Er zijn veel koudbloedige dieren op aarde: kraakbeenachtige, visachtige, benige en kraakbeenachtige vissen, amfibieën met en zonder staart, schildpadden, krokodillen, slangen en hagedissen. Elke klasse en orde van gewervelde dieren heeft zijn eigen kampioenen, maar er is een dier dat verreweg de grootste is onder zijn koelbloedige tegenhangers.
Maten van de koelbloedige
Een van de grootste individuen onder de koudbloedige beenvissen is de maanvis, die vijf en een halve meter lang is. In 1908 werd een exemplaar van 426 voet van zo'n gevangen vis gewogen en 2 ton 235 kilogram getrokken. Het gewicht van dergelijke kraakbeenvissen als beluga kan oplopen tot 1.500 kilogram, terwijl de parameters van kraakbeenachtig zeeleven kunnen oplopen van 5 tot 34 ton met een lengte van 12 tot 20 meter.

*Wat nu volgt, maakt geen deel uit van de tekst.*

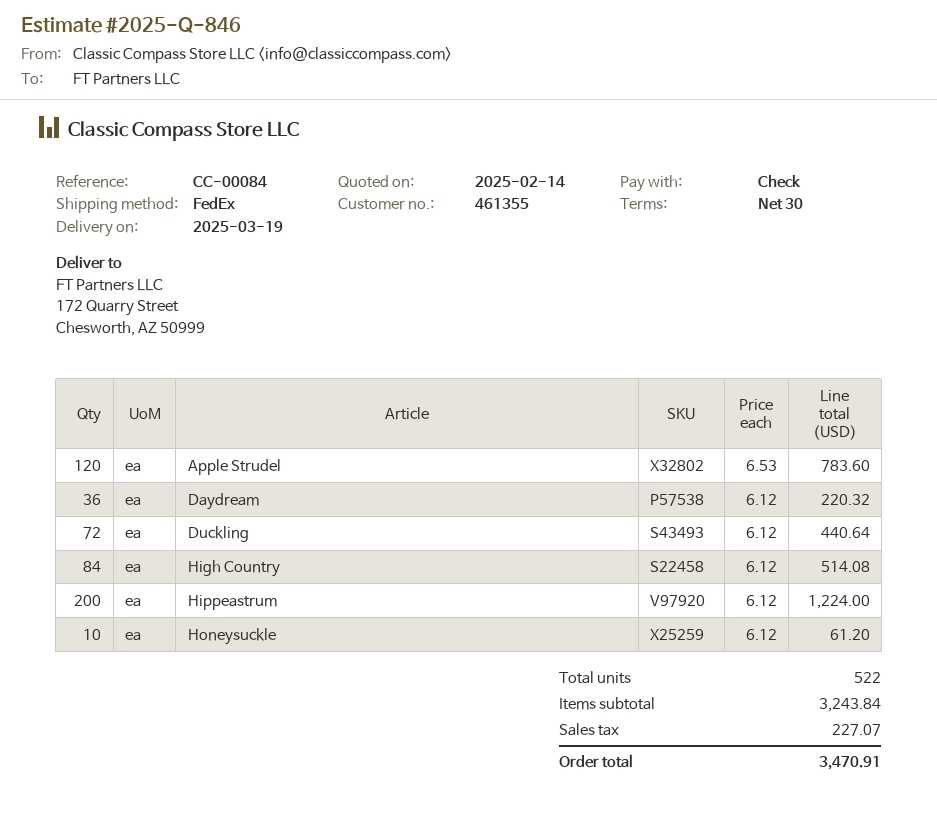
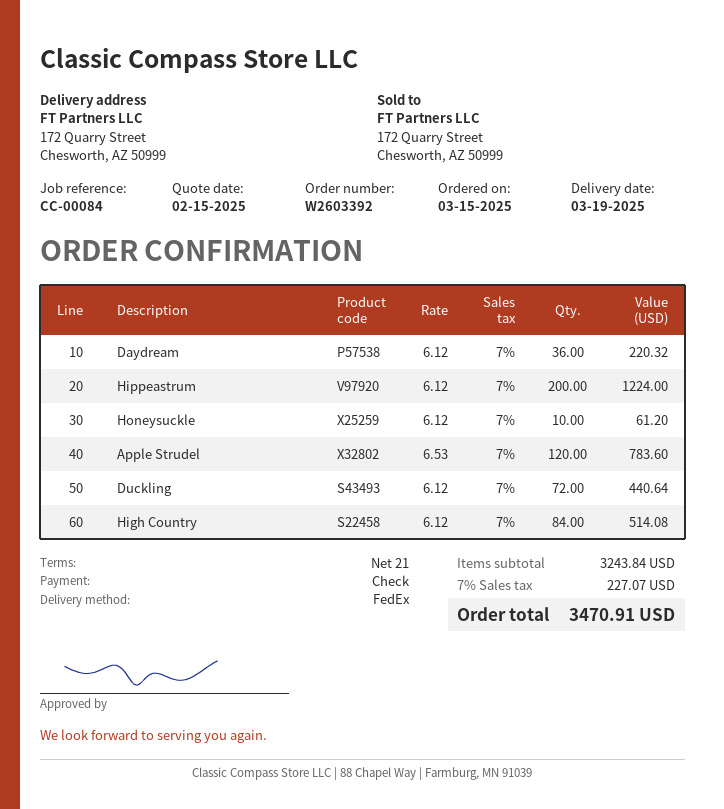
quote date: 2025-02-14 -> 2025-02-15
payment terms: 30 days -> 21 days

Onder de slangen zijn de grootste koelbloedige de anaconda's, die meer dan 220 kilogram kunnen wegen en tot ongelooflijke afmetingen kunnen groeien.
Komodovaranen behoren ook tot de grootste koelbloedige dieren - hagedissen, waarvan het gewicht 166 kilogram kan bereiken. Er zijn echter schildpadden die 400 tot 800 kilogram wegen - een landolifantschildpad kan bijvoorbeeld ongeveer 400 kilogram wegen en een zeeleerschildpad is 2 keer zwaarder dan een olifant. Onder reptielen zijn krokodillen ook recordhouders, groeien tot 7 meter lang en wegen ongeveer een ton.
Het grootste dier op aarde - recordhouder
De grootste en zwaarste dieren van de koelbloedige orde van vandaag zijn walvishaaien, die gemiddeld 34 ton wegen. Ondanks hun afkomst zijn deze zeereuzen vrij vreedzaam - duikers nemen vaak foto's met ze en berijden ze zelfs. Er moet echter aan worden herinnerd dat walvishaaien een zeer ruwe huid en een extreem krachtige staart hebben, die een persoon kan doden of een boot kan overstromen.
Meestal is het gewicht en de lengte van een walvishaai 30 ton en 20 meter, maar in gunstige omstandigheden kunnen ze zelfs nog meer groeien.
De walvishaai heeft geen natuurlijke vijanden, dus hij kan vrij zwemmen in de zeeën en oceanen. Voorheen werd deze haaiensoort uitsluitend in tropische zeeën gevonden, maar tegenwoordig is hij ook te vinden in subtropische wateren. Ondanks zijn enorme omvang heeft de walvishaai kleine tanden die hem tot een planktivoor maken. Om het te voeden, is 100 tot 200 kilogram plankton per dag nodig, maar met zijn parameters is deze hoeveelheid voedsel vrij bescheiden en bedoeld om de vitale functies van het lichaam van de haai te ondersteunen.
De walvishaai reproduceert door eieren te leggen, die met sterke chitineuze strengen aan de zeebodem worden vastgemaakt. Nakomelingen van haaien zijn volledig aangepast aan het onafhankelijke leven, dus het vrouwtje hoeft zich geen zorgen over hem te maken.